Pouvez-vous vous présenter et nous parler de votre parcours ?
Je m’appelle 施惟捷 Shih Wei Chieh (en fait, le nom de famille est Shih, le prénom Wei-Chieh, mais je n’ai pas suivi la spécification occidentale – NDA). J’ai fait de la conception interactive au début des années 2000, alors qu’Arduino, Max/MSP, puredata, vvvv et Unity étaient encore nouveaux. Ma formation était donc en fait du design, pas de l’art, mais mon école ne nous formait pas à devenir des designers, elle nous laissait faire tout ce qui était créatif.
Vous êtes actif dans le domaine de la fusion de l’artisanat traditionnel et de la technologie contemporaine, pouvez-vous nous dire d’où vient cet intérêt ?

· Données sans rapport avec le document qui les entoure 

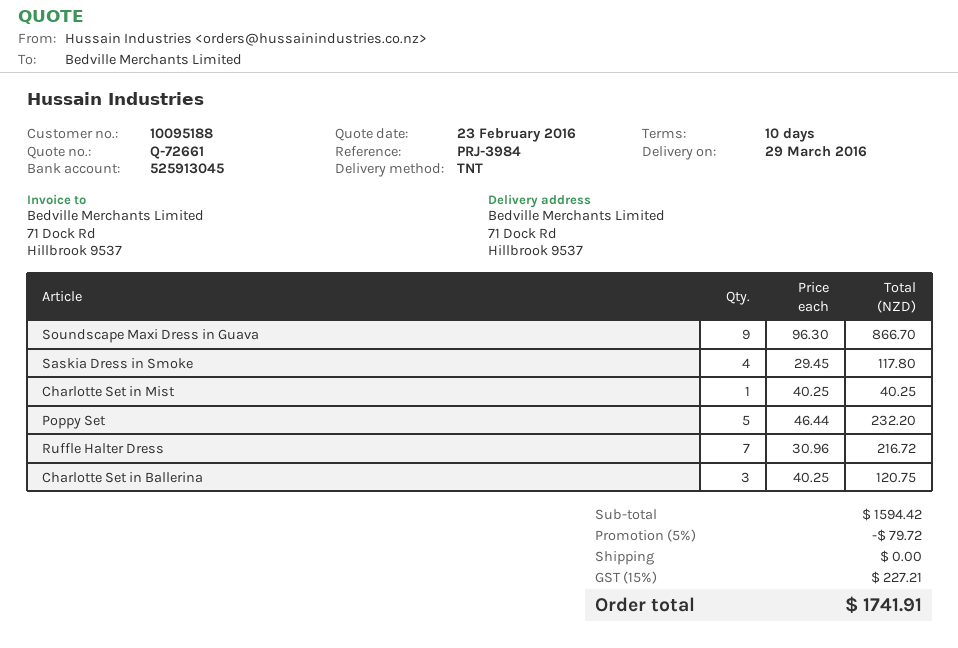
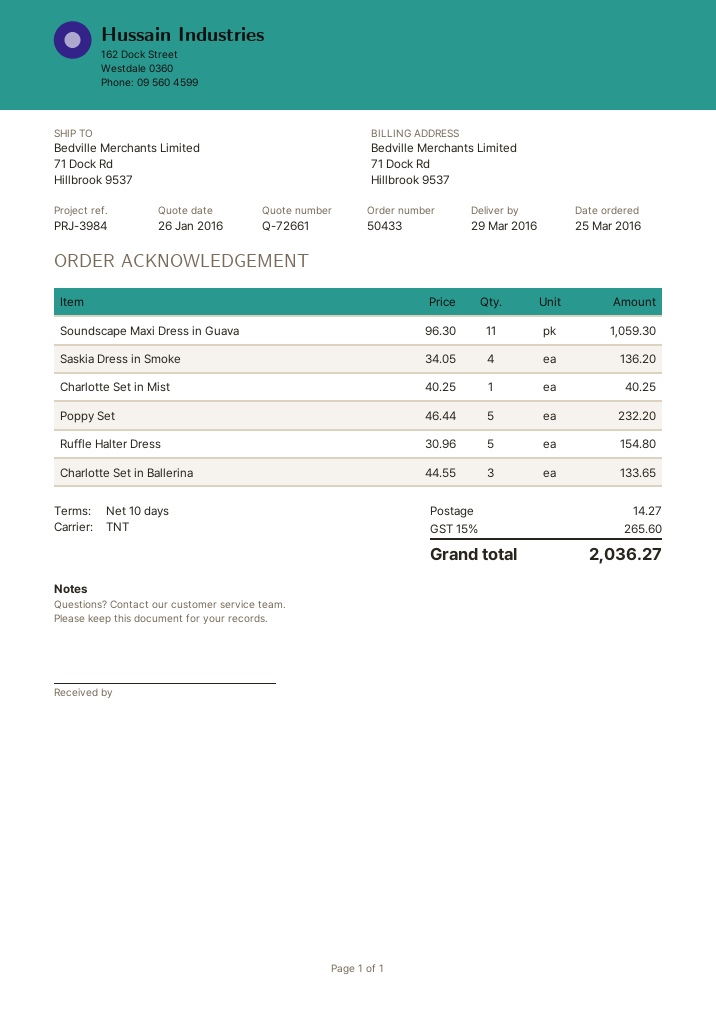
quote date: 2016-02-23 -> 2016-01-26
Soundscape Maxi Dress in Guava: 9 x 96.30 = 866.70 -> 11 x 96.30 = 1059.30
Saskia Dress in Smoke: 4 x 29.45 = 117.80 -> 4 x 34.05 = 136.20
Ruffle Halter Dress: 7 x 30.96 = 216.72 -> 5 x 30.96 = 154.80
Charlotte Set in Ballerina: 3 x 40.25 = 120.75 -> 3 x 44.55 = 133.65
discount: 5% = 79.72 -> none
shipping: 0.00 -> 14.27
tax: 15% = 227.21 -> 15% = 265.60
total: 1741.91 -> 2036.27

J’ai commencé à m’intéresser à la combinaison de la culture artisanale traditionnelle et de la technologie moderne dans le cadre d’un programme de résidence artistique à Oaxaca, au Mexique. Avant cela, j’avais déjà commencé à m’intéresser à l’artisanat e-textile lorsque j’ai trouvé mes premiers fils conducteurs sur Adafruit. J’étais à la recherche d’un moyen de créer un nouvel art avec de nouveaux matériaux, et ces fils conducteurs présentent le potentiel de transformer toute l’électronique en textiles flexibles. J’ai été profondément étonné par leur flexibilité et leur conductivité. Tout en m’amusant sur le plan matériel, je cherchais en même temps la signification culturelle des contextes textiles.Dans ces premiers temps je n’ai pas cherché dans le système européen. Peut-être parce que constatant que tout le monde autour de moi était très impliqué dans une vision artistique européenne que j’ai décidé d’adopter une esthétique punk.

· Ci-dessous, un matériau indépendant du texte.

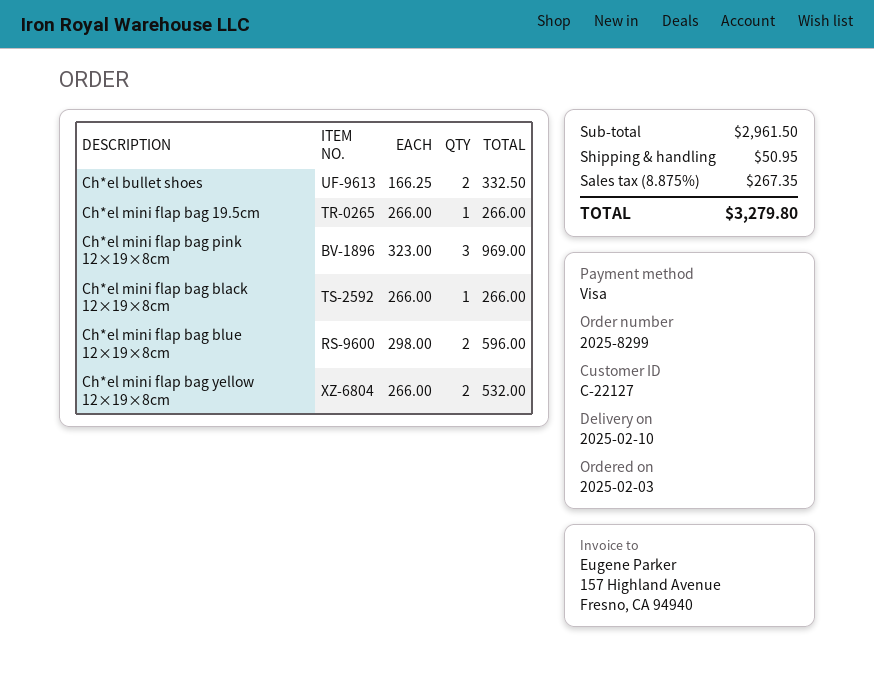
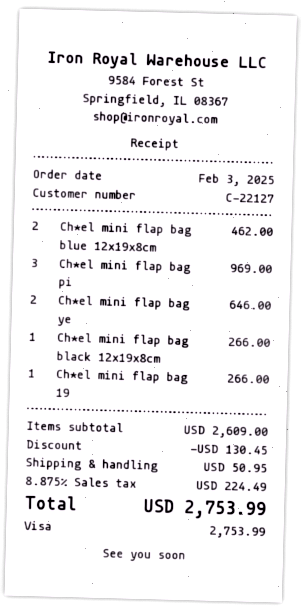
Ch*el bullet shoes: 2 for 332.50 -> none
Ch*el mini flap bag blue 12×19×8cm: 2 for 596.00 -> 2 for 462.00
Ch*el mini flap bag yellow 12×19×8cm: 2 for 532.00 -> 2 for 646.00
subtotal: 2961.50 -> 2609.00
discount: none -> 130.45
tax: 8.875% = 267.35 -> 8.875% = 224.49
total: 3279.80 -> 2753.99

Cette résidence textile à Oaxaca a été un projet fondateur pour vous, pouvez-vous nous en dire plus ?
Je développais un projet axé sur la broderie de circuits à l’aide de fils conducteurs dès 2011. Ce choix a été motivé en partie par ma décision de participer à un programme de résidence à Oaxaca en 2013, une ville réputée pour sa riche culture textile. Lors d’une de mes journées portes ouvertes, j’ai eu le plaisir de rencontrer Leo et Clarissa, les créateurs de Bandui Lab. Ce couple dynamique est spécialisé dans la conception de dessins animés et de jouets. Ils m’ont invité à collaborer à leur initiative, qui vise à préserver la culture ancienne aztèque en transformant la mythologie et les traditions populaires en figurines en bois. Cette expérience m’a montré que les projets artistiques peuvent être beaucoup plus que des œuvres exposées dans des cubes blancs ou des créations faites pour gagner des prix artistiques, et avoir un impact réel sur des projets sociaux. J’ai l’impression que c’est peut-être la raison pour laquelle j’ai pris l’habitude de travailler en voyageant avec des outils, entre différents réseaux artistiques internationaux au-delà de mon île natale de Taïwan.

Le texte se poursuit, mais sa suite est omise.